Pablo quiere ver a Dios.
Quiere. Pero no puede. Algo falla.
Dicen que Dios está dentro de cada uno, que habita en el corazón del hombre. Pablo se mira en el espejo y sólo ve la imagen que ha creado de sí mismo: un tipo joven, deportista, divertido, listo, guapo… y mentiroso, seductor, aprovechado, manipulador…
Pablo quiere ver a Dios y no puede. Dicen que Dios está en el prójimo. Pablo sale a buscarlo, y de camino se pierde en el prójimo. Se pierde entre las faldas de Marta, en el escote de Ana, en la boca de María… Sale buscando amor. Y regresa satisfecho de sucedáneos.

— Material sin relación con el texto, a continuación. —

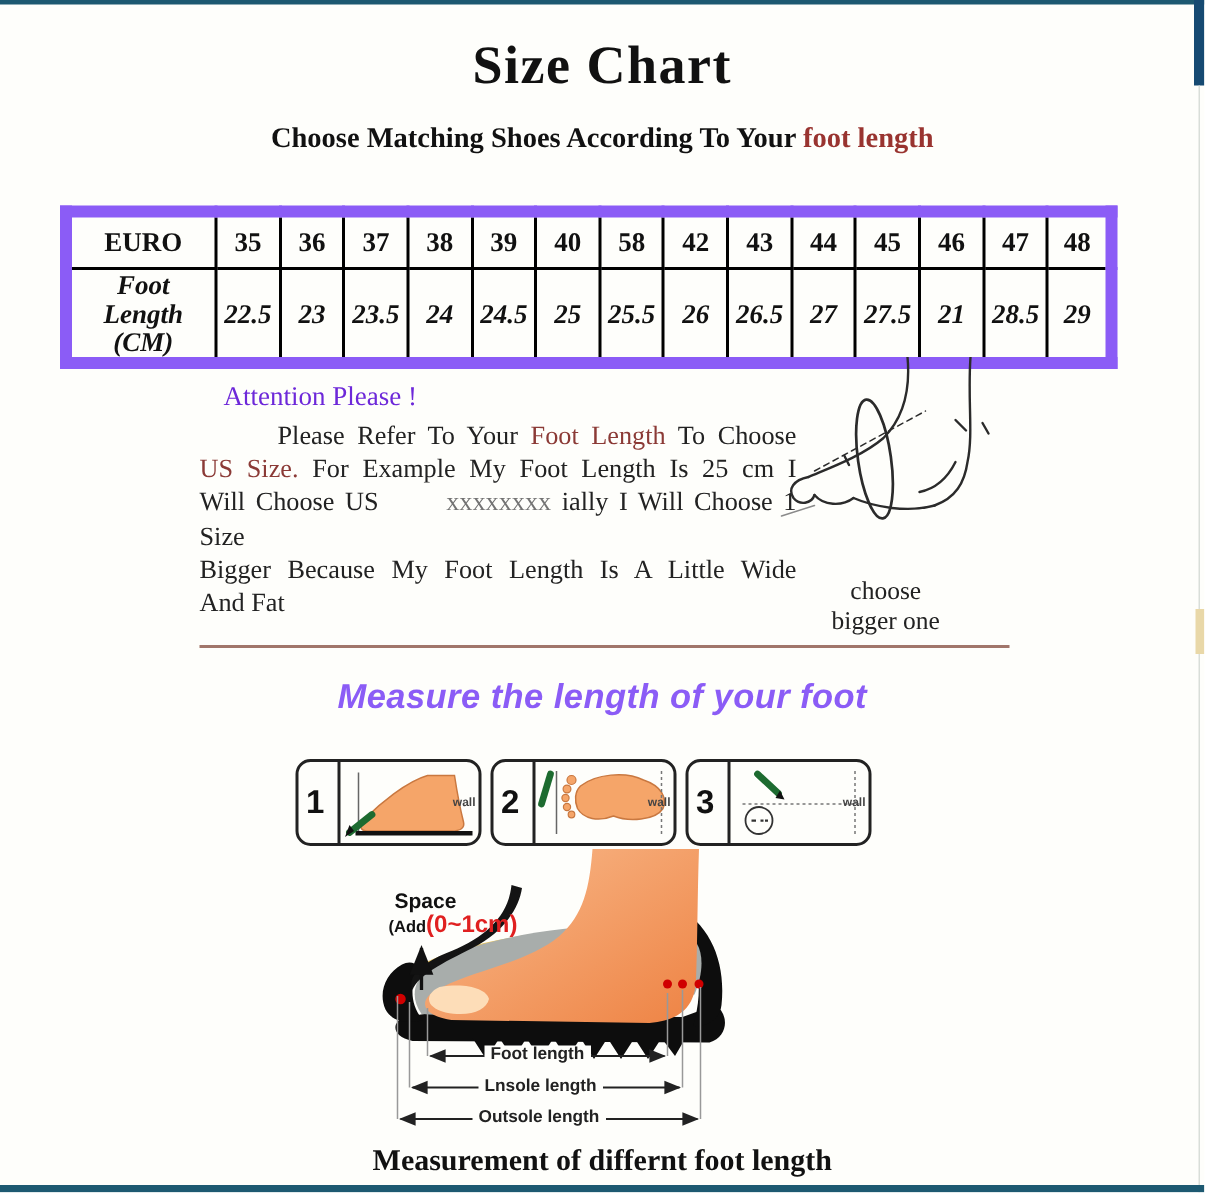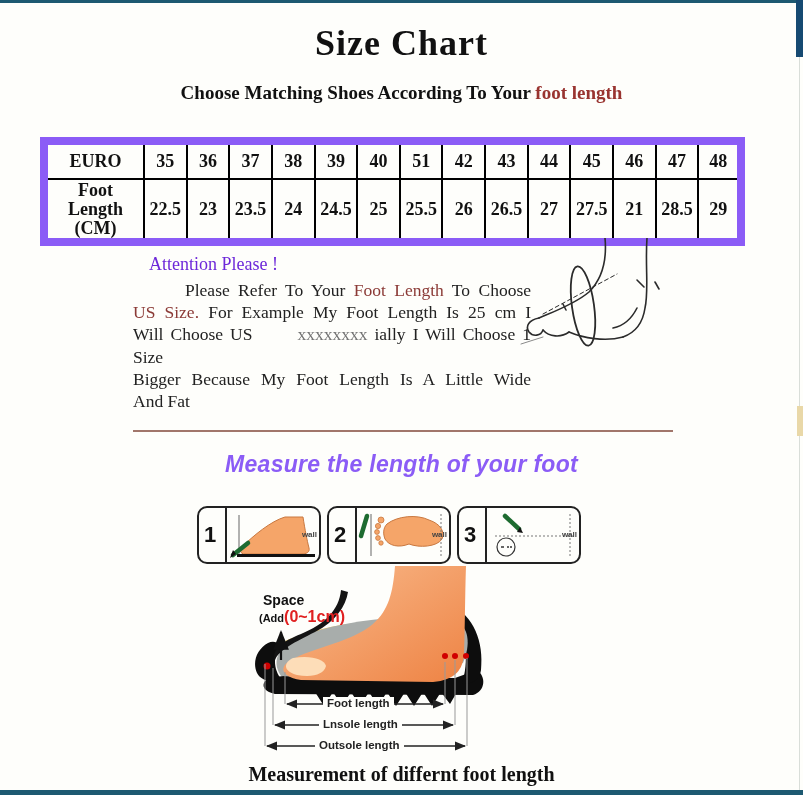--- a/index.html
+++ b/index.html
@@ -19,21 +19,21 @@
   .subtitle { position:absolute; top:82px; left:0; width:100%; text-align:center;
               font-size:19px; font-weight:bold; }
   .subtitle .hl { color:#993430; }
 
   table.size { position:absolute; top:137px; left:40px; width:705px;
                border-collapse:collapse; table-layout:fixed;
                border:8px solid #8b5cf6; }
   table.size td { border:2px solid #000; text-align:center; vertical-align:middle;
                   font-weight:bold; font-size:18px; padding:0; }
   table.size tr.hdr td { height:33px; }
-  table.size tr.len td { height:58px; }
+  table.size tr.len td { height:58px;font-style:italic; }
   td.rowlabel { white-space:pre-line; font-size:17px; line-height:19px; }
 
   .attention { position:absolute; left:133px; top:254px; width:570px; }
   .att-heading { margin-left:16px; font-size:18px; color:#6d28d9; margin-bottom:4px; }
   .att-para { width:398px; font-size:17.5px; line-height:22.2px; color:#222; }
   .jline { text-align:justify; text-align-last:justify; }
   .jfirst { text-indent:52px; }
   .jlast { text-align:left; }
   .red1 { color:#8b3a36; }
   .red2 { color:#737373;margin-left:38px; }
@@ -92,21 +92,21 @@
       </colgroup>
     <tbody>
         <tr class="hdr">
       <td>EURO</td>
     <td>35</td>
           <td>36</td>
           <td>37</td>
           <td>38</td>
           <td>39</td>
           <td>40</td>
-          <td>51</td>
+          <td>58</td>
           <td>42</td>
           <td>43</td>
           <td>44</td>
           <td>45</td>
           <td>46</td>
           <td>47</td>
           <td>48</td>
         </tr>
     <tr class="len">
       <td class="rowlabel">Foot
@@ -148,20 +148,24 @@
       <path d="M24,92 C30,99 42,100 50,94"></path>
       <path d="M118,70 C112,82 104,88 94,90"></path>
       <path d="M24,76 L98,36" stroke-dasharray="4 3" stroke-width="1"></path>
       <ellipse cx="64" cy="68" rx="11" ry="40" transform="rotate(-8 64 68)" stroke-width="1.8"></ellipse>
       <path d="M118,42 l7,7"></path>
       <path d="M136,44 l4,7"></path>
       <path d="M44,66 l3,6"></path>
       <path d="M2,106 L24,99" stroke-width="1" stroke="#8a8a8a"></path>
     </svg>
 
+    <div class="choose-note">
+      <div>choose</div>
+      <div>bigger one</div>
+    </div>
   </div>
 
   <div class="divider"></div>
 
   <div class="measure-heading">Measure the length of your foot</div>
 
   <div class="steps">
 
     <div class="step">
       <span class="step-num">1</span>

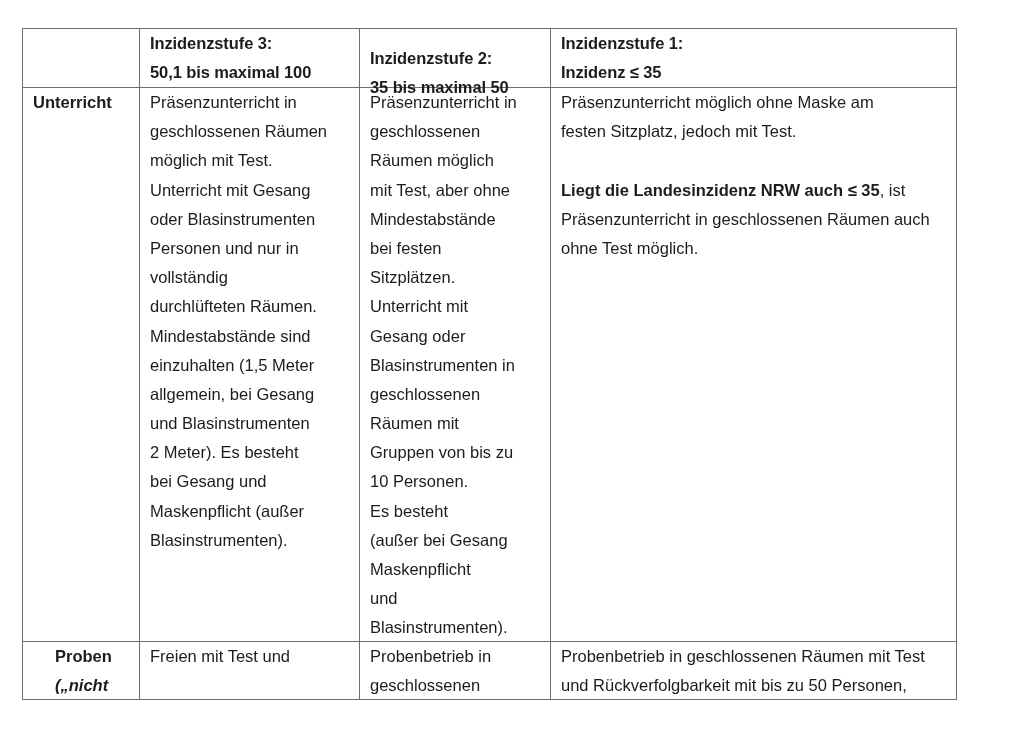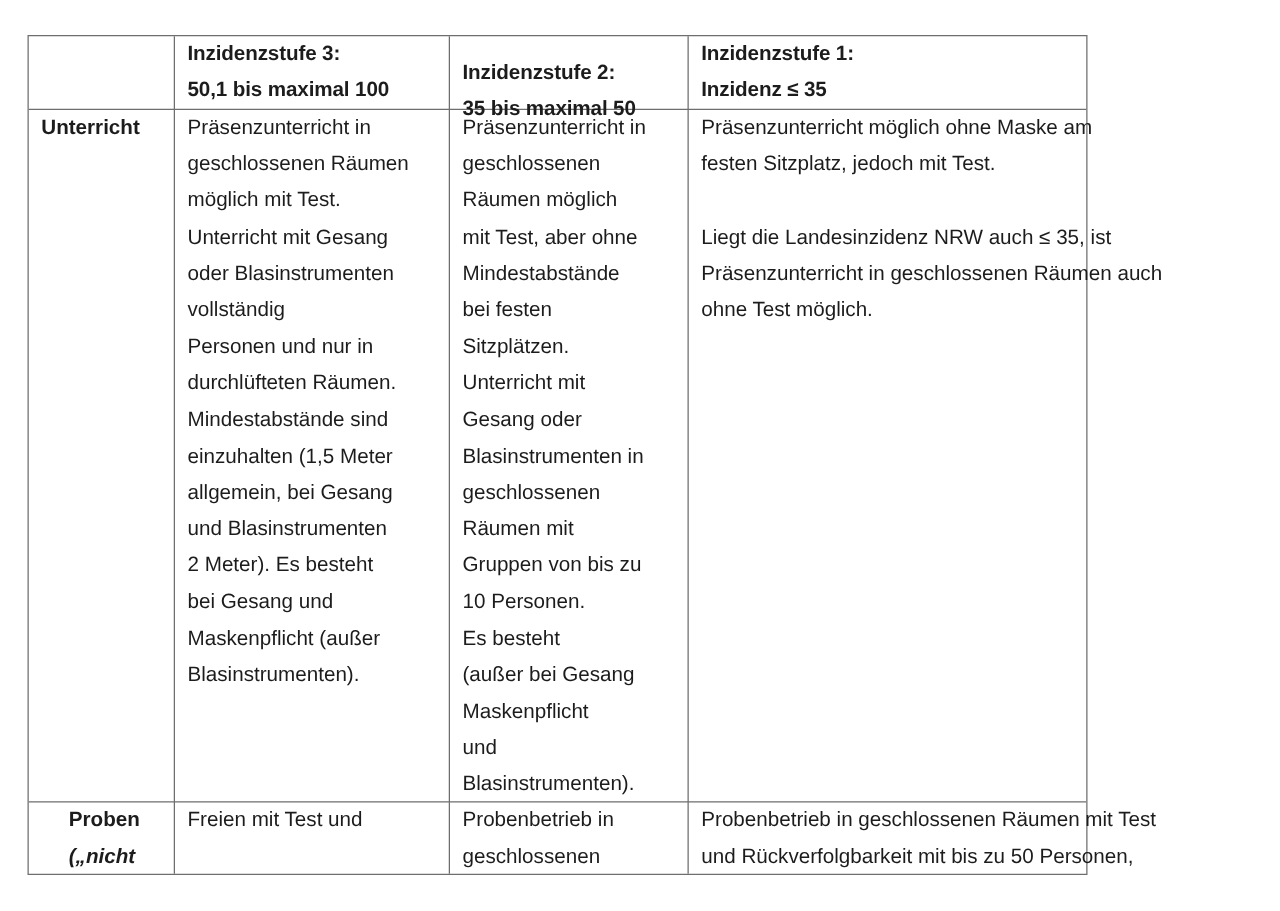--- a/index.html
+++ b/index.html
@@ -1,26 +1,26 @@
 <!DOCTYPE html>
 <html><head>
   <meta charset="utf-8">
   <style>
     html, body { margin: 0; padding: 0; background: #ffffff; }
     body { width: 1024px; height: 729px; position: relative; overflow: hidden;
            font-family: "Liberation Sans", "DejaVu Sans", sans-serif; color: #1c1c1c; }
-    .tbl { position: absolute; left: 22px; top: 28px; width: 848px; height: 672px;
+    .tbl { position: absolute; left: 22px; top: 28px; width: 935px; height: 672px;
            border: 1.5px solid #6e6e6e; box-sizing: border-box; }
     .vline { position: absolute; top: 0; bottom: 0; width: 0; border-left: 1.5px solid #6e6e6e; }
     .hline { position: absolute; left: 0; right: 0; height: 0; border-top: 1.5px solid #6e6e6e; }
     .cell { position: absolute; font-size: 16.5px; line-height: 29.2px; white-space: nowrap; }
     .cell .ln { display: block; height: 29.2px; }
     .hdr { font-weight: bold; letter-spacing: -0.1px; }
     .rowlabel { font-weight: bold; }
-    .b { font-weight: normal; }
+    .b { font-weight: bold; }
     .it { font-style: italic; }
   </style>
 </head>
 <body>
 
 <div class="tbl">
   <div class="vline" style="left:116px"></div>
   <div class="vline" style="left:336px"></div>
   <div class="vline" style="left:527px"></div>
   <div class="hline" style="top:58px"></div>
@@ -41,22 +41,22 @@
 
   <div class="cell rowlabel" style="left:10px; top:59px;">
     <span class="ln">Unterricht</span>
   </div>
   <div class="cell" style="left:127px; top:59px;">
     <span class="ln">Präsenzunterricht in</span>
     <span class="ln">geschlossenen Räumen</span>
     <span class="ln">möglich mit Test.</span>
     <span class="ln">Unterricht mit Gesang</span>
     <span class="ln">oder Blasinstrumenten</span>
+    <span class="ln">Personen und nur in</span>
     <span class="ln">vollständig</span>
-    <span class="ln">Personen und nur in</span>
     <span class="ln">durchlüfteten Räumen.</span>
     <span class="ln">Mindestabstände sind</span>
     <span class="ln">einzuhalten (1,5 Meter</span>
     <span class="ln">allgemein, bei Gesang</span>
     <span class="ln">und Blasinstrumenten</span>
     <span class="ln">2 Meter). Es besteht</span>
     <span class="ln">bei Gesang und</span>
     <span class="ln">Maskenpflicht (außer</span>
     <span class="ln">Blasinstrumenten).</span>
   </div>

Pablo quiere ver a Dios, pero algo falla. Dicen que Dios está en la Iglesia. Y a la iglesia va, cada semana: y es catequista, y canta en el coro, y hasta es colega del cura. Porque de verdad que Pablo quiere ver a Dios. Pero no puede. Y se va a cenar con los amigos, y les cuenta con detalle lo de Marta, y lo de Ana, y lo de María… y se ríen a carcajadas. Y de postre, unas copas, y si se presta algo más denso. Recoge a su novia, que nada sabe de nada, y se la lleva en el coche a algún lugar apartado donde hacerle el favor que la deje contenta. De vuelta a casa va pensando a dónde va a mandar a su madre si le pregunta de dónde viene, que ya no es ningún niño. Se encierra en su cuarto y se tira en la cama. Envía un SMS indecente al móvil a Marta, y a Ana, y a María. Y mientras ve en la tele un debate rosa sobre la Iglesia se pregunta por qué la criticarán tanto, con lo fácil que es en realidad ser cristiano hoy en día: si eso del pecado ya no existe, que se lo dijo su colega el cura no sé cuándo. Y se duerme. Por supuesto sin ver a Dios.
Porque Pablo quiere ver a Dios. Pero quiere y no quiere.
Y mientras enturbia su vida de impureza, Dios mismo en persona susurra en su alma la Verdad: “Los limpios de corazón verán a Dios” (Mt 5,8).